Wednesday, January 26, 2011

The Alchemist

Jack LaLanne, the fitness freak who died on Sunday at age 96, was the product of a school of thinking that actually began in the Middle Ages and was known as alchemy. Alchemists turned dross into gold, a subject the Jacobean playwright Ben Jonson wrote about in The Alchemist. Alchemy was what LaLanne did with his own body after being “a self described emotional and physical wreck while growing up in the San Francisco area” (“Jack LaLanne, Founder of Modern Fitness Movement, Dies at 96,” NYT, 1/23/11). In a quote that sounds like a passage from Christopher Marlowe’s Dr. Faustus, La Lanne said, “I can’t afford to die.

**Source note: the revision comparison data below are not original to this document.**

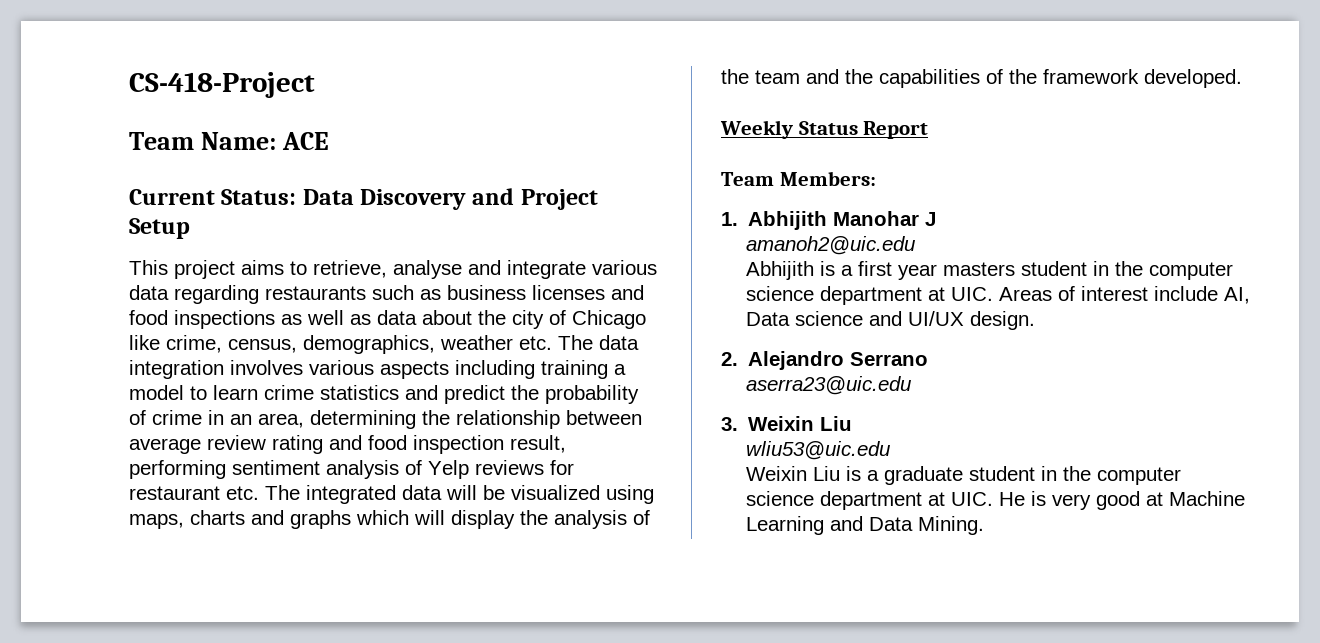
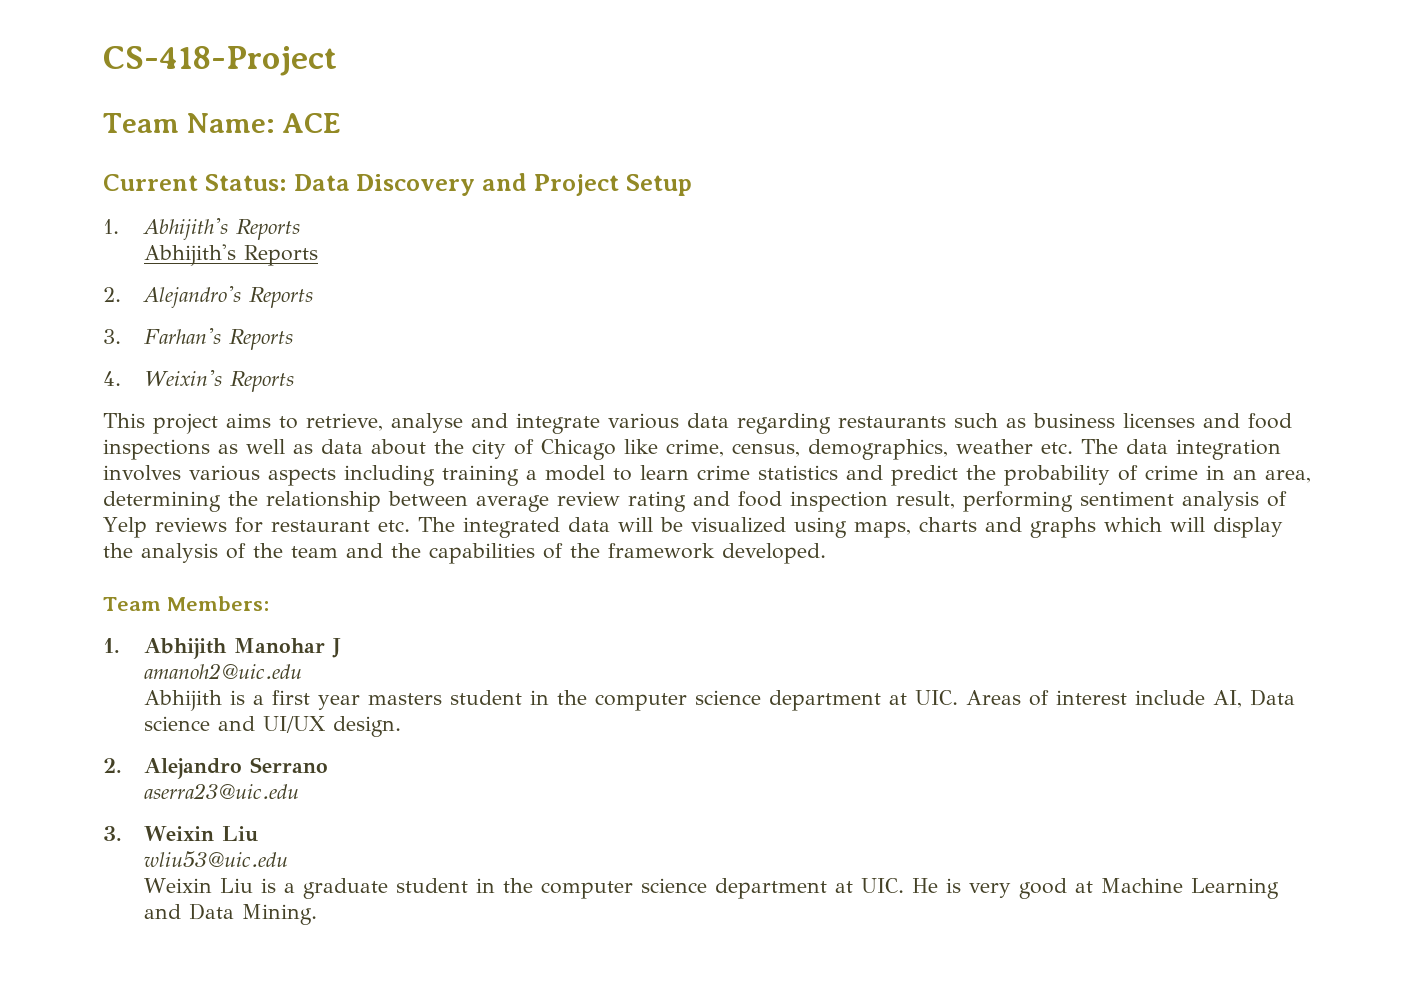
(190, 228) none -> [103,218,300,240] [143,244,318,266] [103,286,313,308] [103,328,293,350] [103,370,294,392] // 1. Abhijith's Reports // Abhijith's Reports // 2. Alejandro's Reports // 3. Farhan's Reports // 4. Weixin's Reports
[720,120,929,139] // Weekly Status Report -> (826, 553) none

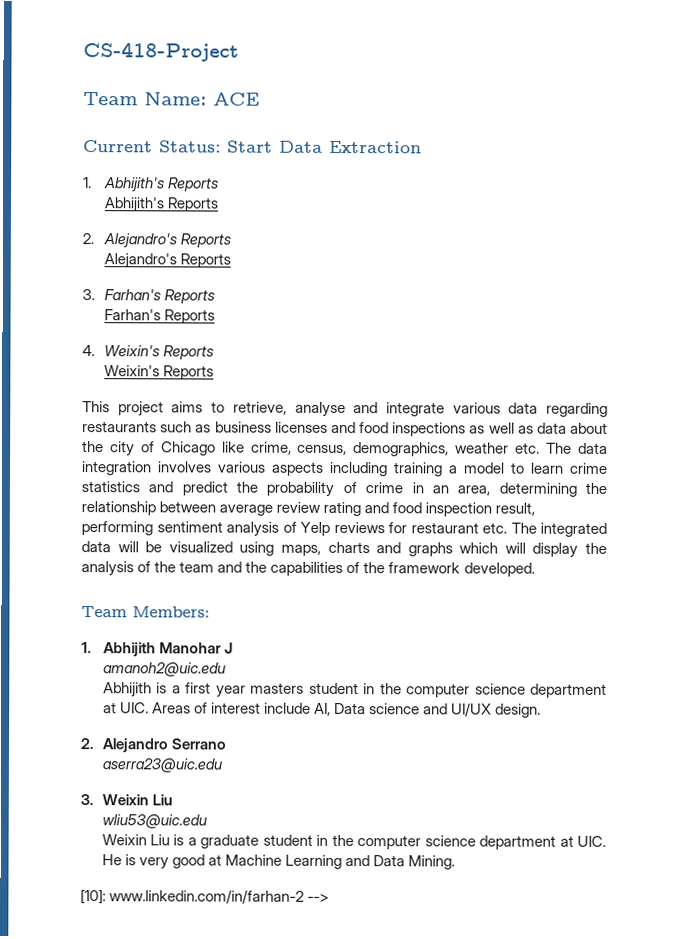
[293,173,692,196] Data Discovery and Project Setup -> [227,140,422,154] Start Data Extraction
(313, 297) none -> [103,253,231,269] // Alejandro's Reports
(293, 339) none -> [103,309,215,324] // Farhan's Reports
(294, 381) none -> [103,365,214,380] // Weixin's Reports
(317, 914) none -> [80,889,330,905] // [10]: www.linkedin.com/in/farhan-2 -->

It would wreck my image.” It’s no surprise that the origins of LaLanne’s philosophy go back to the outlandish worlds of Elizabethan and Jacobean theater, in which outsized characters carried out outlandish plots. “At 60 he swam from Alcatraz Island to Fisherman’s Wharf handcuffed, shackled and towing a 1,000-pound boat,” Richard Goldstein wrote in his Times obit. “At 70, handcuffed and shackled again, he towed 70 boats, carrying a total of 70 people, a mile and a half through Long Beach harbor.” Though LaLanne “maintained that he disliked working out,” he once did 1,000 push-ups within 23 minutes on “You Asked For It,” a TV program popular in the ’50s.